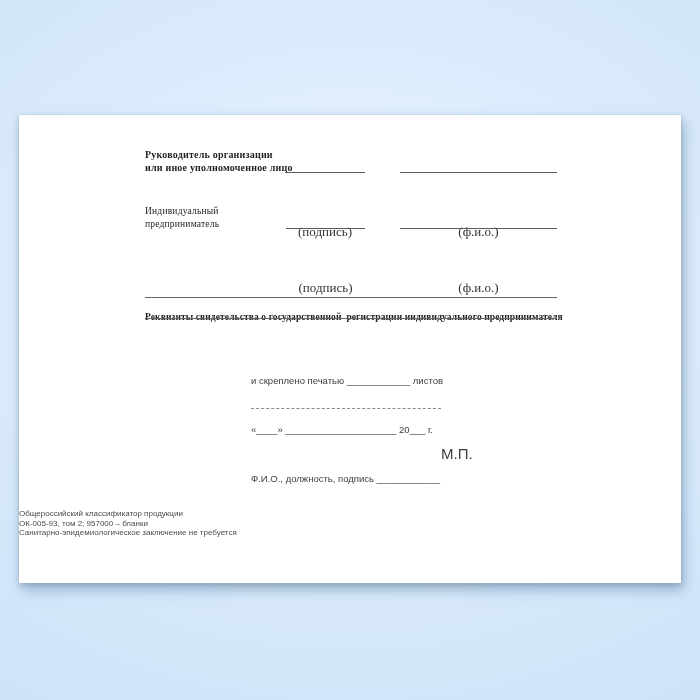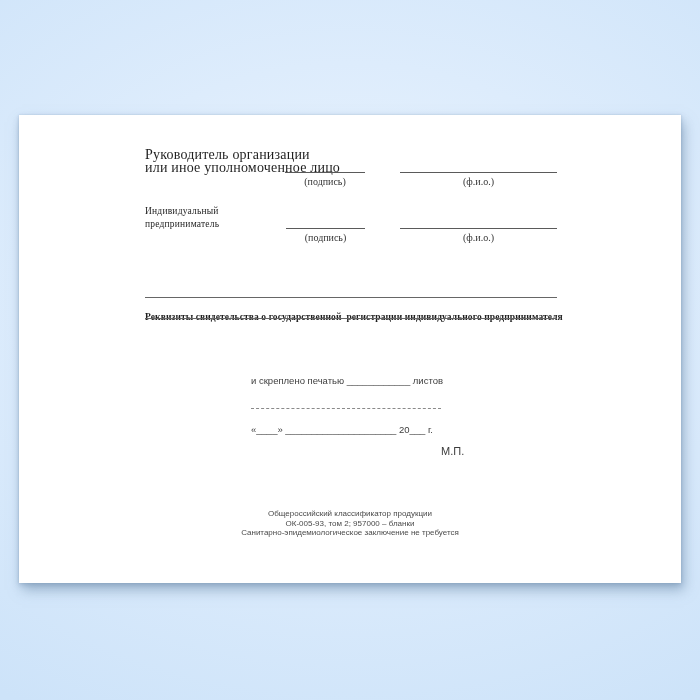"Руководитель организации" .org-label { font-size: 14px -> 10px; font-weight: normal -> bold }
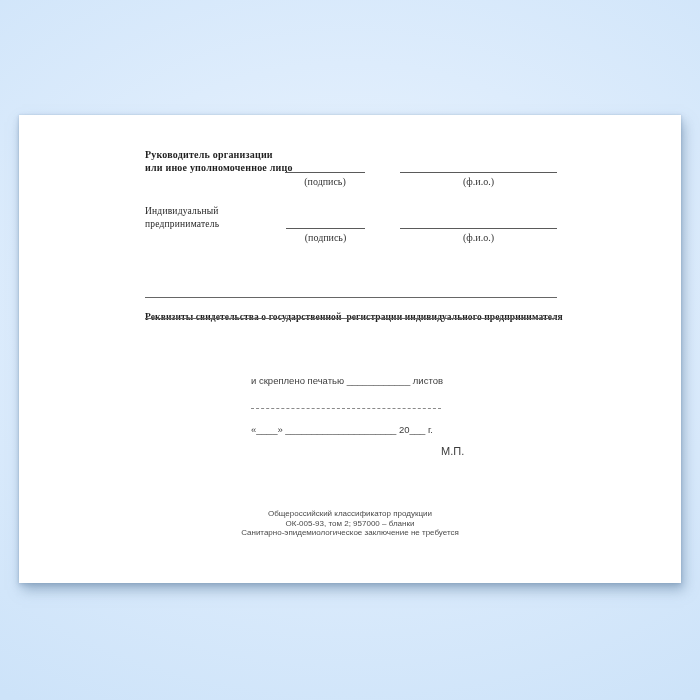"(подпись)" .sig-caption { font-size: 10px -> 13px; margin-top: none -> 48px }
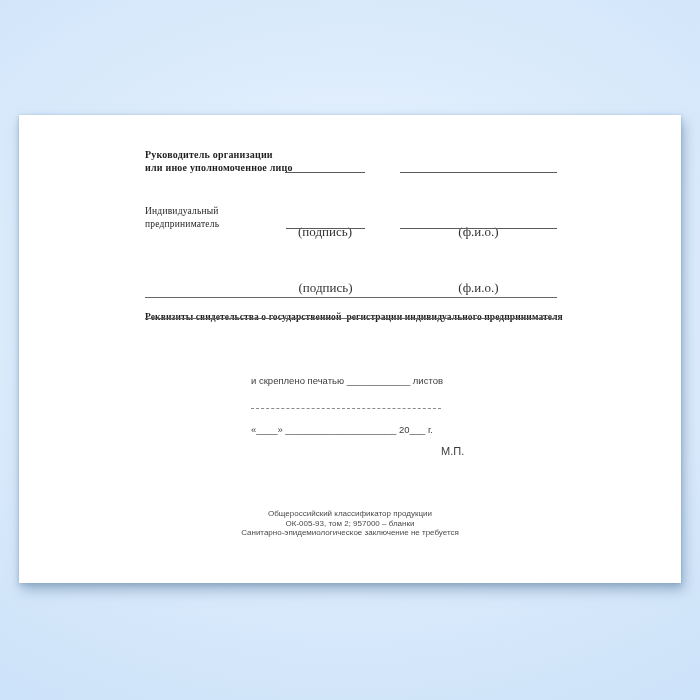"М.П." .stamp { font-size: 11px -> 15px }
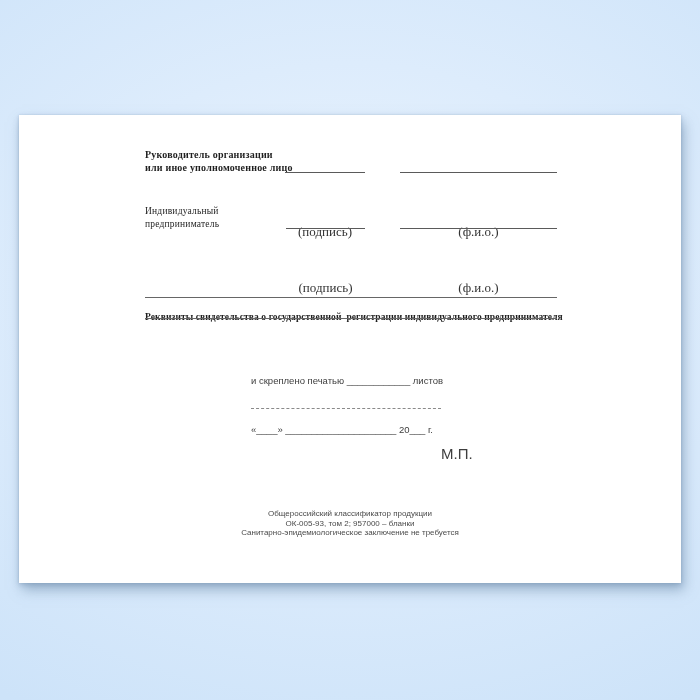"Ф.И.О., должность, подпись ____________" div { html: none -> <div>Ф.И.О., должность, подпись ____________</div> }
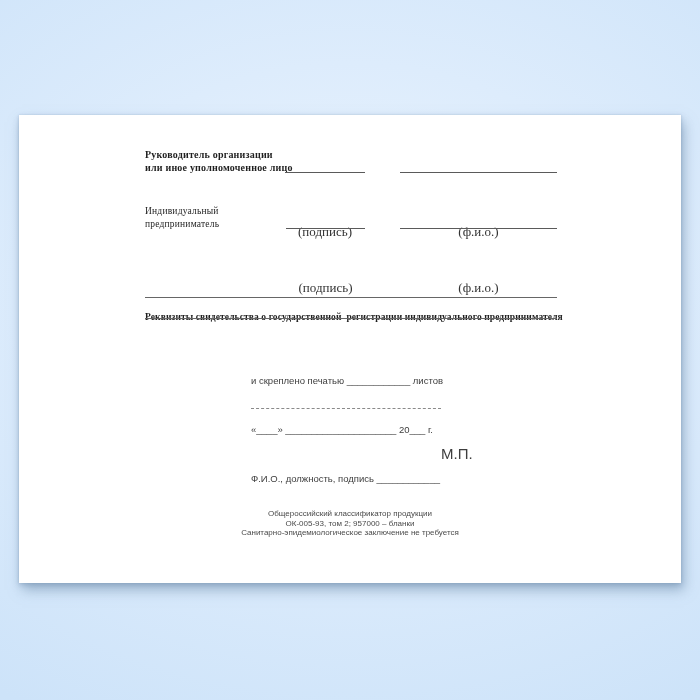"Общероссийский классификатор продукции" .footer { text-align: center -> none }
◇ ◇ ◇ ◇ ◇ ◇ ◇
— Exercise aim —
Every line of the material above should be repeated exactly, except for the pictures.

— Answer space —
"Руководитель организации" .org-label { font-size: 14px -> 10px; font-weight: normal -> bold }
"(подпись)" .sig-caption { font-size: 10px -> 13px; margin-top: none -> 48px }
"М.П." .stamp { font-size: 11px -> 15px }
"Ф.И.О., должность, подпись ____________" div { html: none -> <div>Ф.И.О., должность, подпись ____________</div> }
"Общероссийский классификатор продукции" .footer { text-align: center -> none }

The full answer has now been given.